PHOENIX — One day after Hillary Clinton rallied Arizona Democrats in Tempe, Arizona, her running mate Tim Kaine came to Maryvale, a predominantly Latino neighborhood of Phoenix, to lean hard — very hard — on Latinos to turn out. The venue that the campaign chose for Kaine’s appearance was decked out with hand-painted signs saying things like “Bienvenidos a Arizona” (welcome to Arizona). The opening act for the festivities was an all-female mariachi band playing the classics of the canon.
The lectern behind which the candidate gave his remarks featured the Spanish-language version of the Clinton campaign slogan, “Juntos Se Puede” (Together We Can). Labor Secretary Tom Perez warmed up the crowd of about 150 by saying Latinos were going to send a message to former governor Jan Brewer. She had said a few days earlier that Latinos in Arizona don’t vote. “El mensaje es muy, muy fácil,” Perez said. “Latinos en Arizona votan.” (“The message is very, very simple: Latinos in Arizona vote.”)
And most notably, Kaine delivered his remarks entirely in Spanish.
Much has been made of Kaine’s proficiency in Spanish, which he learned while living in Honduras as a Catholic missionary in the 1980s. He’s put it use mainly in interviews with Spanish-language media and the occasional bilingual aside in campaign remarks.
As Kaine himself will tell you, he isn’t the strongest of Spanish speakers; he’s pretty good if you give him a prepared text and time to think over what he’s going to say.

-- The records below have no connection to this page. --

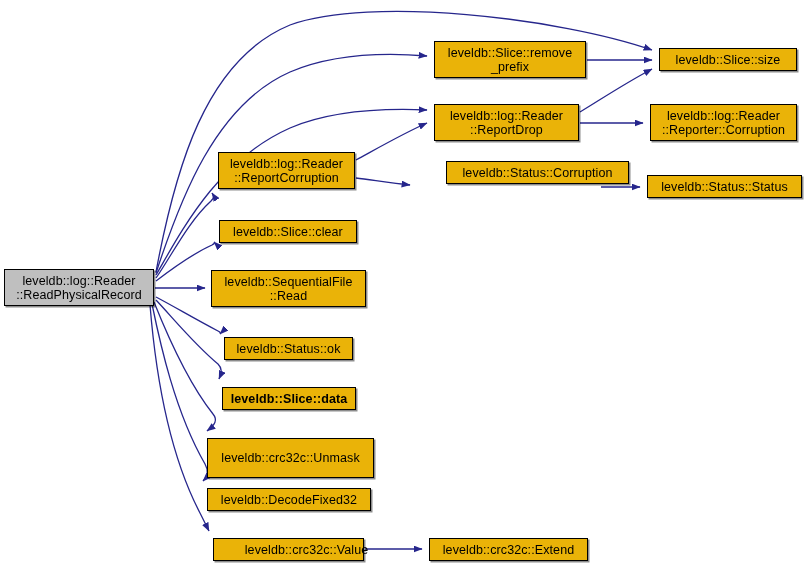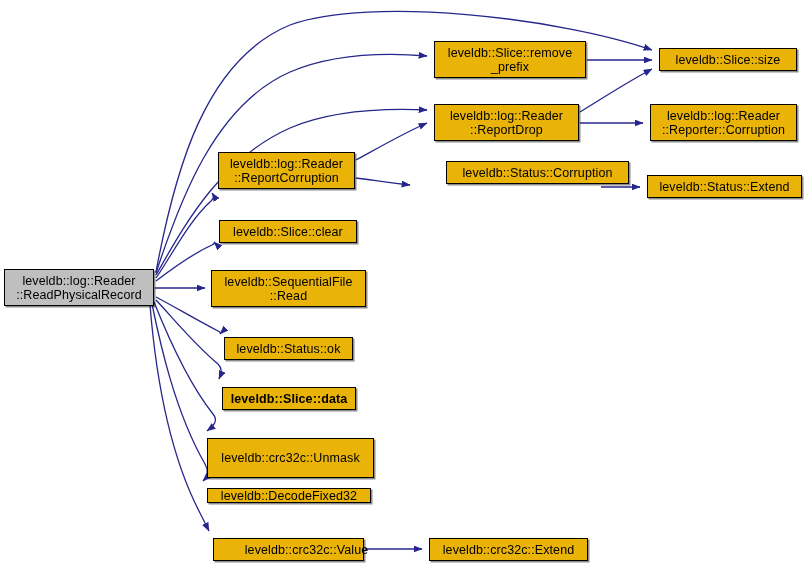--- a/index.html
+++ b/index.html
@@ -91,7 +91,7 @@
       <div class="gnode" style="left: 218px; top: 152px; width: 137px; height: 37px;"><span class="gnode-label">leveldb::log::Reader
 ::ReportCorruption</span></div>
       <div class="gnode" style="left: 417px; top: 161px; width: 183px; height: 23px; margin-left: 29px;"><span class="gnode-label">leveldb::Status::Corruption</span></div>
-      <div class="gnode" style="left: 647px; top: 175px; width: 155px; height: 23px;"><span class="gnode-label">leveldb::Status::Extend</span></div>
+      <div class="gnode" style="left: 647px; top: 175px; width: 155px; height: 23px;"><span class="gnode-label">leveldb::Status::Status</span></div>
       <div class="gnode" style="left: 219px; top: 220px; width: 138px; height: 23px;"><span class="gnode-label">leveldb::Slice::clear</span></div>
       <div class="gnode" style="left: 211px; top: 270px; width: 155px; height: 37px;"><span class="gnode-label">leveldb::SequentialFile
 ::Read</span></div>

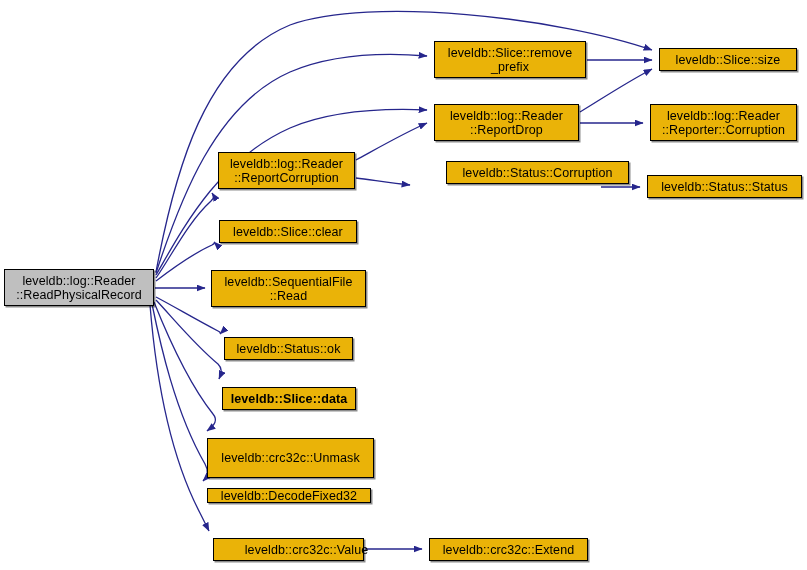--- a/index.html
+++ b/index.html
@@ -98,7 +98,7 @@
       <div class="gnode" style="left: 224px; top: 337px; width: 129px; height: 23px; text-align: right;"><span class="gnode-label">leveldb::Status::ok</span></div>
       <div class="gnode" style="left: 222px; top: 387px; width: 134px; height: 23px; font-weight: bold;"><span class="gnode-label">leveldb::Slice::data</span></div>
       <div class="gnode" style="left: 207px; top: 438px; width: 167px; height: 40px;"><span class="gnode-label">leveldb::crc32c::Unmask</span></div>
-      <div class="gnode" style="left: 207px; top: 488px; width: 164px; height: 15px;"><span class="gnode-label">leveldb::DecodeFixed32</span></div>
+      <div class="gnode" style="left: 207px; top: 488px; width: 164px; height: 23px;"><span class="gnode-label">leveldb::DecodeFixed32</span></div>
       <div class="gnode" style="left: 213px; top: 538px; width: 151px; height: 23px; padding-left: 39px;"><span class="gnode-label">leveldb::crc32c::Value</span></div>
       <div class="gnode" style="left: 429px; top: 538px; width: 159px; height: 23px;"><span class="gnode-label">leveldb::crc32c::Extend</span></div>
     </div>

When speaking extemporaneously, his grammar sometimes falters and he searches for words. (I’m not judging, mind you. I know where he’s coming from; my own Spanish is on that same level.)
But the ability to speak Spanish is a political asset of dubious and often overrated value. You can be as fluent and poetic in your Hispanophone capability as Pablo Neruda; it won’t matter much if Latino voters don't like what you have to say.
Maria Elena Alvarado, a 24-year-old supermarket clerk in Phoenix, told me that she isn’t voting for anyone this year because she thinks Democratic presidential nominee Hillary Clinton is corrupt and her Republican rival Donald Trump is “demasiado tonto” — too dumb.
I asked her if a Spanish-language speech from Tim Kaine would change her mind about voting, and she was circumspect. “The Latino community — yes, we care that they speak the language but more that they know how to do the job,” she told me. “There are more important things than speaking the language.”
Kaine’s pitch goes beyond the novelty of a major-party White House candidate delivering campaign remarks in a non-English language. He frames Spanish as a fundamental element of American history, noting that it’s been spoken on this continent since the Spanish colonization of the 16th century.
And he draws links between his Spanish education and his own moral development. “What I learned in Honduras,” Kaine said in his remarks, “can be summed up in three concepts: faith, family and hard work. I also learned those values from my Irish Catholic family in Kansas City.”
Maria Barrios, a school administrator from Phoenix who attended the Kaine event, said it wasn’t personally important to her that the candidate spoke in Spanish. But what Kaine said about his background stuck with her. “The values,” she said when I asked what she liked about the vice presidential nominee. “It’s very important for me. I’m Catholic as well, so to me that’s very big.” Regarding Kaine’s mantra about faith, family and hard work, she said: “That’s us.”
The speech was also an opportunity for Kaine to take some hard swings at Trump, who is shaping up to be less popular among Latinos than any Republican candidate in recent memory. Kaine lit into Trump for attacking former Miss Universe Alicia Machado and Judge Gonzalo Curiel, and he needled the Republican nominee for conducting “Latino outreach” by tweeting a picture of a taco bowl.
Kaine also brought up an issue that has received tragically little attention this cycle: Trump’s promise to deport American citizens. “He’s going to deport 11.5 million undocumented persons, but he also wants to revoke the citizenship of 4.5 million people born here to undocumented parents and deport them also,” Kaine said. “That goes against one of the most important values in our Constitution: A person born here is a citizen.”
When the speech ended, I spoke with some of the people in attendance to see how they felt about half of a major-party presidential ticket delivering a campaign address entirely in Spanish. A good number were appreciative of the effort and thought it reflected well on Kaine. “I think it’s wonderful,” said Ernest Gomez, a retired bus driver who understands (but doesn’t speak) Spanish. “I’ve been following politics for a long time, and it’s good for them to come to our neighborhoods.”
Herman Sanchez, a retired engineer who had already cast his ballot for Clinton, thought Kaine’s speech was “great” but he was “disappointed with the crowd," he said. "It’s too small," he added. "We should have had a packed building.”
When I asked how he felt about the VP nominee coming to a neighborhood like Maryvale to campaign in Spanish, Sanchez cast it as a posing a new challenge and a source of motivation for his community. “I think it’s great,” he said. “If they have the time and energy to speak our language, we should have the time and energy to go out and work for them.”